Its whaling is legal, because it objected to the moratorium, in force since 1986.
But the British say the Norwegian hunt is really for export, and is unsustainable.
The accusation came from the UK Fisheries Minister, Elliot Morley, in a briefing to journalists before the start on 16 June of the annual meeting of the International Whaling Commission (IWC) in Berlin.
Mr Morley told BBC News Online: "We believe the Norwegian whaling is against the spirit of the moratorium.
"They say it's legal, and it's true they registered an objection when the moratorium was agreed by the commission, so under IWC rules they're allowed to continue hunting.

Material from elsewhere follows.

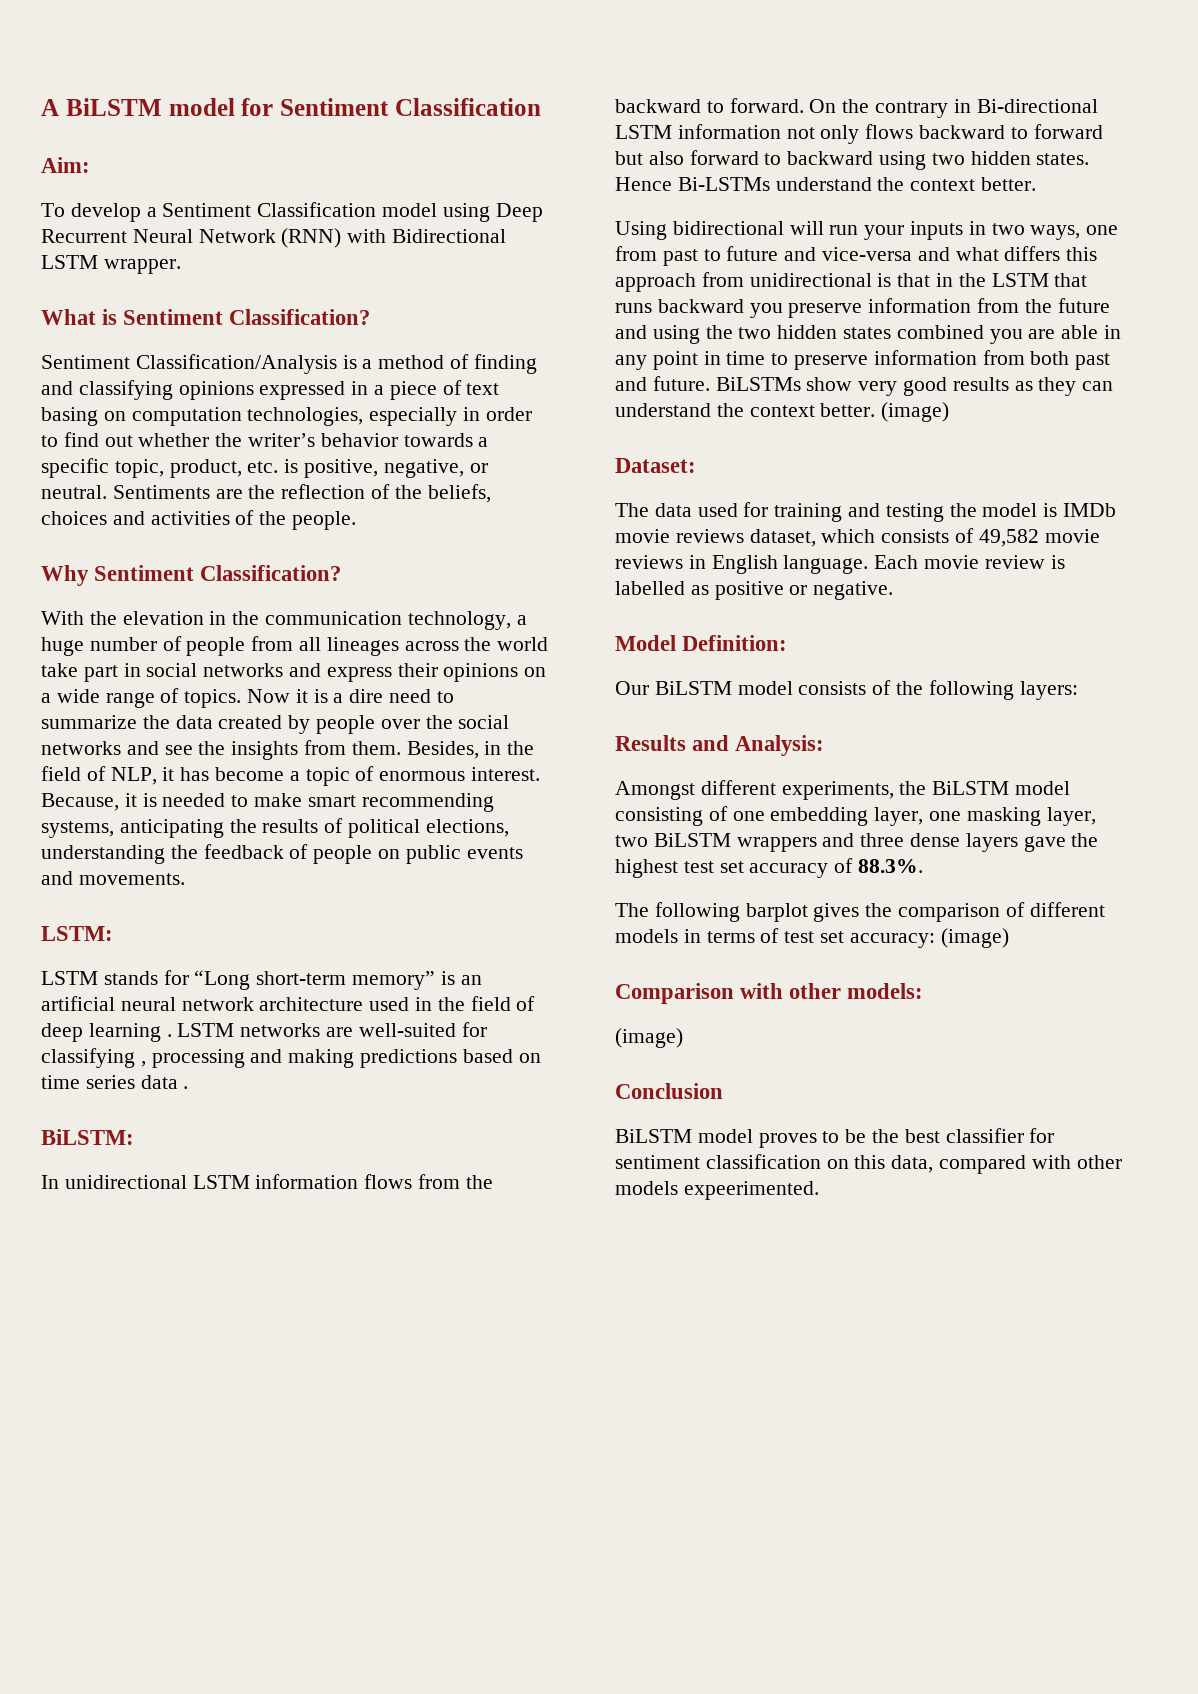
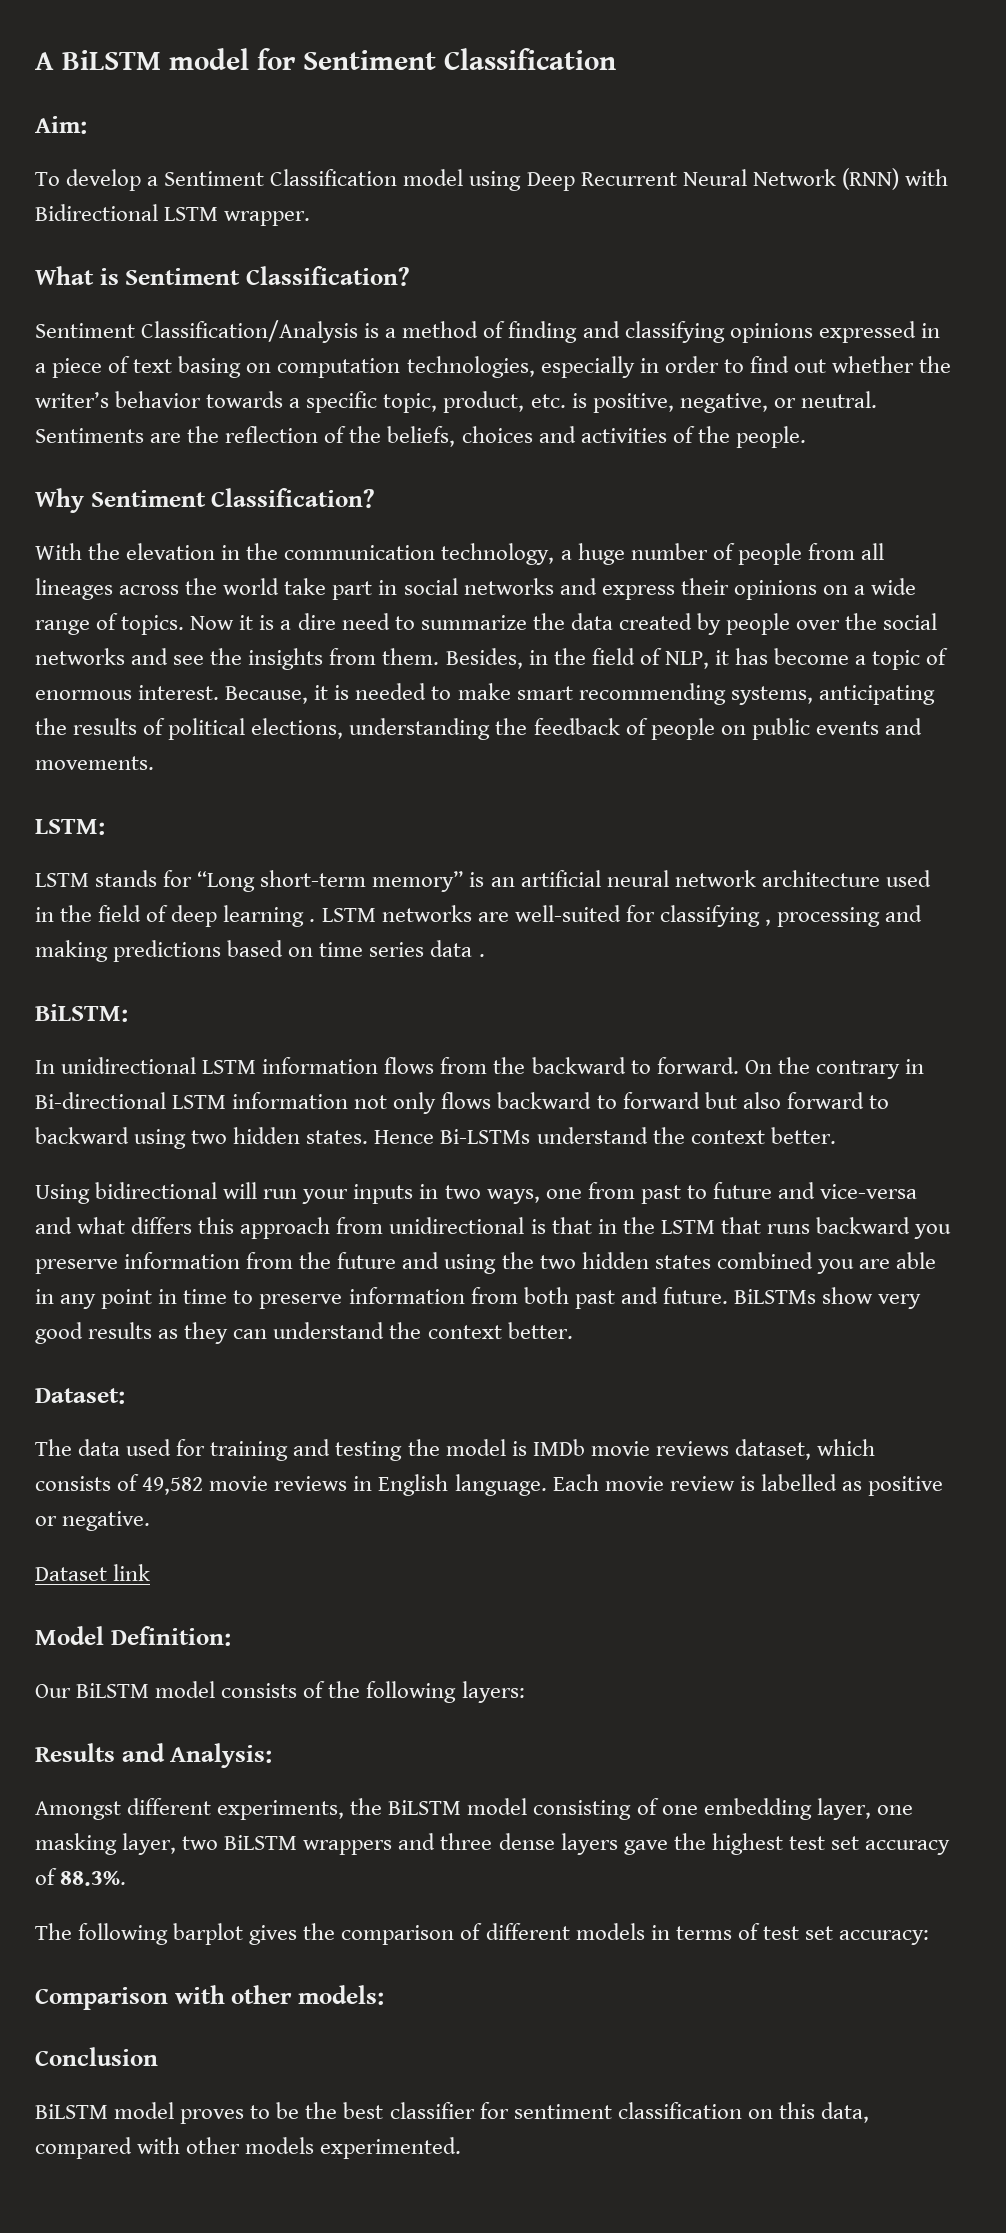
[881,402,950,422] (image) -> (573, 1330) none
(894, 590) none -> [35,1564,151,1581] // Dataset link
[940,928,1009,948] (image) -> (930, 1937) none
[615,1028,683,1048] // (image) -> (384, 1995) none
[683,1181,819,1200] expeerimented. -> [320,2137,462,2159] experimented.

"But we think it goes against the spirit of the ban, and certainly their attempts to export the meat are illegal.
"They're desperate to find an export market, and that shows the whaling isn't for domestic consumption - and it's not sustainable."
Far eastern market
Norway has so far exported about 70 tonnes of whale meat and blubber to Iceland and the Faeroe Islands, and is hoping to start exports to Japan.

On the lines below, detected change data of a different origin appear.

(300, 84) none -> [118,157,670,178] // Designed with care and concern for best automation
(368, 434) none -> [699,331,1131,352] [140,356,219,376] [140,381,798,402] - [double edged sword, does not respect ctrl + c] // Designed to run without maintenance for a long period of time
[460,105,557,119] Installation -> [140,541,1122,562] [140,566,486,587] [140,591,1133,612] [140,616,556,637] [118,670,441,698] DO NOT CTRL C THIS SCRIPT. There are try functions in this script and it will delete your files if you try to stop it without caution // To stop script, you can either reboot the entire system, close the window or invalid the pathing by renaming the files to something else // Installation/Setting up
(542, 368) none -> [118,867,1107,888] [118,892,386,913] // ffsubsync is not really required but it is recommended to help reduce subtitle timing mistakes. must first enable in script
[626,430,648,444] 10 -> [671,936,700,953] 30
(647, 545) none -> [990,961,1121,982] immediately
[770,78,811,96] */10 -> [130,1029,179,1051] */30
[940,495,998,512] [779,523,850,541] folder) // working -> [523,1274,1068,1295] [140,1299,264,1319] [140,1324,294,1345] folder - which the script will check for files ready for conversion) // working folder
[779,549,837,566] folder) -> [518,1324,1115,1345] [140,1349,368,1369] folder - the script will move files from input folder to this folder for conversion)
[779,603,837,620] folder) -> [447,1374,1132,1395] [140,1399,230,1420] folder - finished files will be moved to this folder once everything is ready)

Japan also catches whales, though it says its hunt is for research: the meat is sold. Iceland is now planning to start research whaling, which is allowed by the IWC.
Taking aim: Norway says its quarry is abundant
Mr Morley said: "The IWC was almost dysfunctional at last year's meeting, and it's not looking much better this year."
For some years past the commission's annual meetings have been little more than ritual confrontations between countries which want to resume whaling, led by Japan and Norway, and their opponents.
These opponents say there is no evidence that the whales have recovered from the bloody centuries of industrial whaling.
Many of them also want the IWC to move from its original mandate of regulating whaling to an overtly conservationist role, protecting the whales themselves.
Mr Morley said the UK would be backing the Berlin Initiative, a proposal that seeks to meet this concern by shifting the IWC's emphasis towards environmental protection for all cetaceans (whales, dolphins and porpoises).
The UK says Norwegian whaling is unsustainable
At present the commission deals only with the 12 great whale species, but Mr Morley said the UK regarded it as competent to protect small cetaceans as well.
The initiative has the backing of many IWC members and conservation groups. But Japan's IWC commissioner, Minoru Morimoto, was scathing about it.
He said: "The Berlin Initiative might look like a positive, feel-good development for the IWC, but ultimately it will be the final blow to the already polarised and dysfunctional commission, destroying its raison d'etre."
Mr Morley was similarly dismissive of Japan's research whaling, which he said seemed to prove "that the Japanese eat whales, not that whales eat fish".
He said the UK did not accept the scientific basis for Iceland's planned research hunt, and remained strongly opposed to all forms of whaling apart from some subsistence whaling by indigenous peoples.
Mr Morley said: "The top priority is to hold the line on the moratorium, which is now clearly under threat."